Same problem this here.
- CentOS Stream release 9
- Apache/2.4.53 (CentOS Stream)
- certbot 1.29.0
My solution at the moment, is to ignore error and generate new certificate with the command:
sudo certbot certonly --standalone -d mydomain.com -m "[email protected]" --keep-until-expiring --redirect --no-eff-email --agree-tos
Same problem this here.
- CentOS Stream release 9
- Apache/2.4.53 (CentOS Stream)
- certbot 1.29.0
My solution at the moment, is to ignore error and generate new certificate with the command:
sudo certbot certonly --standalone -d mydomain.com -m "[email protected]" --keep-until-expiring --redirect --no-eff-email --agree-tos
How to make use of those certificates with apache?
My solution is:
- shutdown apache
- copy config and edit config /etc/letsencrypt/renewal/domainname.default.com.conf
- change
authenticator = apachetoauthenticator = standalone - remove
installerline; save - execute
certbot renew - start apache
- restore config
We've made a lot of changes to Certbot since this issue was opened.

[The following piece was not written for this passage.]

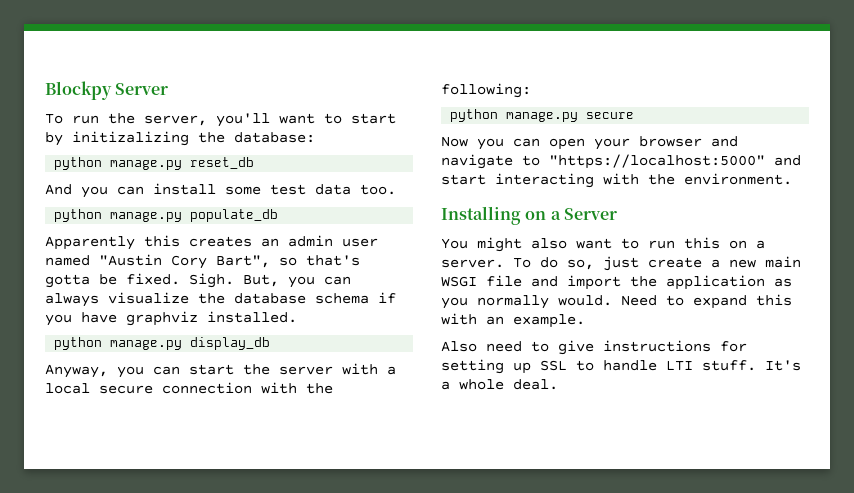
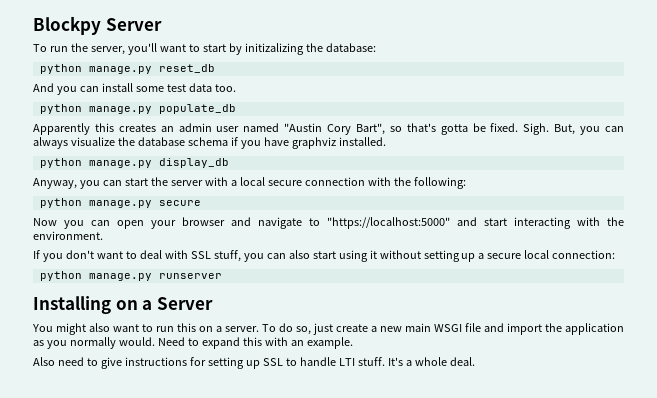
(792, 179) none -> [33,250,616,262] [39,271,222,281] // If you don't want to deal with SSL stuff, you can also start using it without setting up a secure local connection: // python manage.py runserver

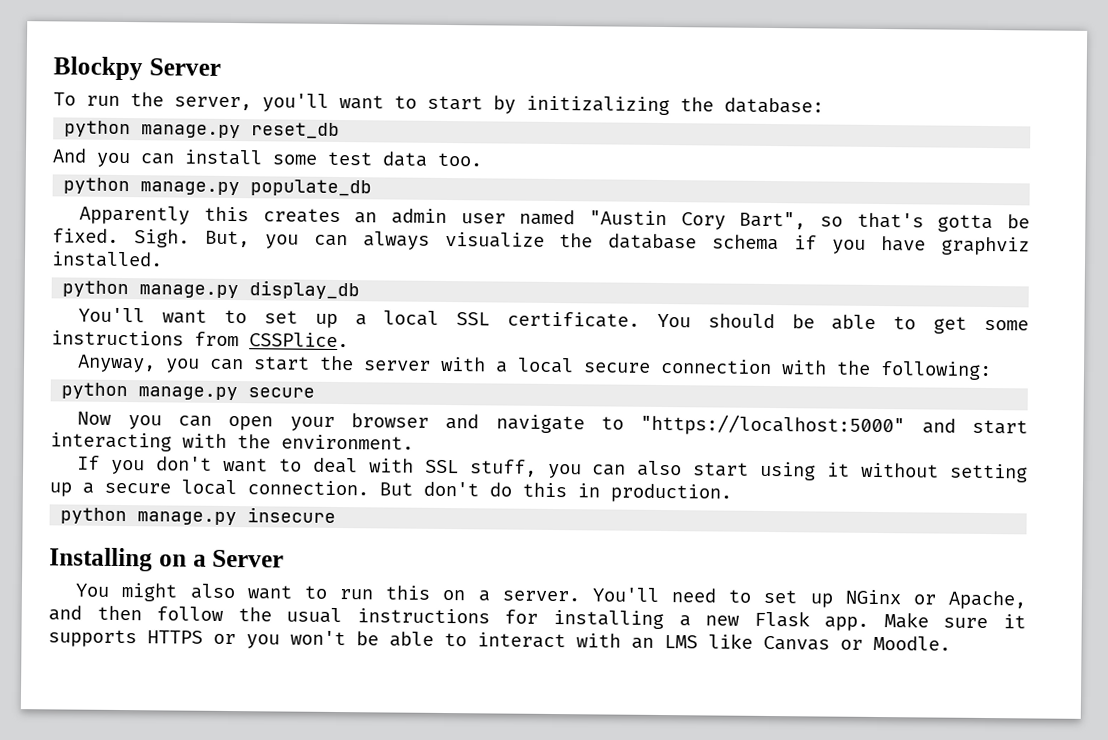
(229, 163) none -> [78,307,1030,334] [51,330,349,348] // You'll want to set up a local SSL certificate. You should be able to get some instructions from CSSPlice.
[552,250,616,259] [39,271,222,281] connection: // python manage.py runserver -> [247,480,732,503] [60,507,337,526] connection. But don't do this in production. // python manage.py insecure
[262,323,624,335] [33,337,353,349] [33,357,475,369] To do so, just create a new main WSGI file and import the application as you normally would. Need to expand this with an example. // Also need to give instructions for setting up SSL to handle LTI stuff. It's a whole deal. -> [591,587,1027,610] [48,605,1026,631] [48,629,951,651] You'll need to set up NGinx or Apache, and then follow the usual instructions for installing a new Flask app. Make sure it supports HTTPS or you won't be able to interact with an LMS like Canvas or Moodle.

If you still have this issue with an up-to-date version of Certbot, can you please add a comment letting us know? This helps us to better see what issues are still affecting our users. If there is no activity in the next 30 days, this issue will be automatically closed.
![github-actions[bot] avatar](https://avatars.githubusercontent.com/in/15368?v=4 "Published by a pub.dev verified publisher"){kind=small}
This issue has been closed due to lack of activity, but if you think it should be reopened, please open a new issue with a link to this one and we'll take a look.